A montage is formed from casts made of Julie Lluch’s past works: Philippine heroes, politicians, personalities, mingle with her other more personal works, forming the cast of the artistic life of Lluch; a brief summary of her life’s work, and at the same time, an unintended reflection of our nation’s history. What Lluch has intended to be an introspection of her work and a meditation on the ephemeral nature of beauty, particularly when materiality is cumulatively affected by time, weathering, and chance; uncannily
parallels the dystopic state of our nation, as a product of our tumultuous histories, as all her past works surround, as if in agitation and confusion, the newly made three-dimensional tableaux of a man dragging the body of a slain gladiator – a scene we are familiar with – from Juan Luna’s Spoliarium.

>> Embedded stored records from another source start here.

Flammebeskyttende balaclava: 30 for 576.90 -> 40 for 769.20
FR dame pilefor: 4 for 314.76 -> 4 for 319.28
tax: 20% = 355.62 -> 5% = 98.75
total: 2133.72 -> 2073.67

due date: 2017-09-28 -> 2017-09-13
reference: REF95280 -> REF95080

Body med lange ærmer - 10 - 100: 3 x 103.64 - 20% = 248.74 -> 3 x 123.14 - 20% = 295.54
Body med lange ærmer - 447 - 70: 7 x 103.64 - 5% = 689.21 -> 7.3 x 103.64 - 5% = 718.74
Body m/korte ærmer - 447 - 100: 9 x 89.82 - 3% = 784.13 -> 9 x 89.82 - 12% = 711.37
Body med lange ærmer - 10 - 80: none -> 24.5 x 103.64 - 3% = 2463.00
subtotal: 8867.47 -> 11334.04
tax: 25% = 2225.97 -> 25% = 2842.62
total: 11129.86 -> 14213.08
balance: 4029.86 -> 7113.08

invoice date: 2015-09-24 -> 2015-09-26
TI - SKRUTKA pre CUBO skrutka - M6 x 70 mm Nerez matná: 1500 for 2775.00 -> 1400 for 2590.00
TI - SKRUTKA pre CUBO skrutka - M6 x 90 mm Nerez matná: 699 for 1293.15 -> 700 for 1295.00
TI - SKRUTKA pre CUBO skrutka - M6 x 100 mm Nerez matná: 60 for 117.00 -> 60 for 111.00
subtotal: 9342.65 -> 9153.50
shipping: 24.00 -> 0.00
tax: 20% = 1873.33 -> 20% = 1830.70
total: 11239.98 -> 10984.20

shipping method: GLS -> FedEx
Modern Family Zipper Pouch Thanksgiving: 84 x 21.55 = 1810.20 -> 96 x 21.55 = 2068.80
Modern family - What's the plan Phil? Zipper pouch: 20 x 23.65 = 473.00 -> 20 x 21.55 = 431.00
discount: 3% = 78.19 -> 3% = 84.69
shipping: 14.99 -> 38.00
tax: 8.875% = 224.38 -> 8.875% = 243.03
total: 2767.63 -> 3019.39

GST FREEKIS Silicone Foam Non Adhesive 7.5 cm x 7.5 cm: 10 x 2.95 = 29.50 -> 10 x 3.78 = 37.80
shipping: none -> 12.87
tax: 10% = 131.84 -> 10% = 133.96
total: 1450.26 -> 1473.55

All of the earlier works which were made mostly to showcase the highlights of our nation and the collective achievement of our country – the heroes, the politicians, and personalities – stand witness to this seen of abject horror and defeat: the fallen warrior unceremoniously dragged across the dirt, about to be divested of whatever properties are on his body, bereft of honor and dignity. Lluch describes them “like white ghosts, shadows, like sentinels and testaments from the past – a virtual junkyard” both of our history – and literally, of hers.

Lluch herself says “It may be said that the show is about the artistic life. The idea of gathering together like a reunion of sorts, of models, reproductions, semblances, maquettes, copies of past works because the pieces were accumulating over the years and with my serious storage problem and my unwillingness to part with them, they are slowly deteriorating into junk. I am pleased with the idea of putting them to good use in an unconventional exhibition before I put them away. Questions and issues on materiality or meaning may be raised: What is the meaning and purpose of art? What good has Beauty or Art done to
one’s life? Did it make one a better person? Doesnt all Art, in the end turn to junk? I can relate my situation with what the Nobel prize winning novelist C. M. Coetzee said: ‘I have lived, when I have chosen, in the lap of beauty. The question I find myself asking now is, ‘What good has it done me, all this beauty? Is beauty not just another consumable, like wine? One drinks it in, one drinks it down, it gives one a brief, pleasing , heady feeling, but what does it leave behind? The residue of wine is, pardon the
word, piss. What is the residue of beauty? What is the good of it? Does beauty make us better people?’ The lateness of the time will not prevent one from dreaming of the beautiful life. But in wakefulness one is confronted with only terror that art diffuses and overcomes in the present and past realities. Love, ambition, brokenness, ephemerality, the chasing after the wind – all that make fodder for the artist. Art, after all, is what saves the world, says Dostoevsky. Yet Art is part of the absurdity of it all. All flesh could not know what grace alone irresistibly reveals and bestows!”

As our minds hazard connections between our realities with what is laid by Lluch in front of us, faith provides the idea of a saving grace working through the ghosts of our history, and the horrors that we face as a people with the regularity of a refrain. By faith – or by willful negation – we can choose to see how the horror of the Spoliarium, once the metaphor of our nation, has once won our Luna a coveted gold medal, and inspired Rizal to claim that “genius has no nation,” staking our claim in equal humanity. Perhaps, as Lluch suggests, art will be parcel of the grace that will finally allow us to transcend our condition.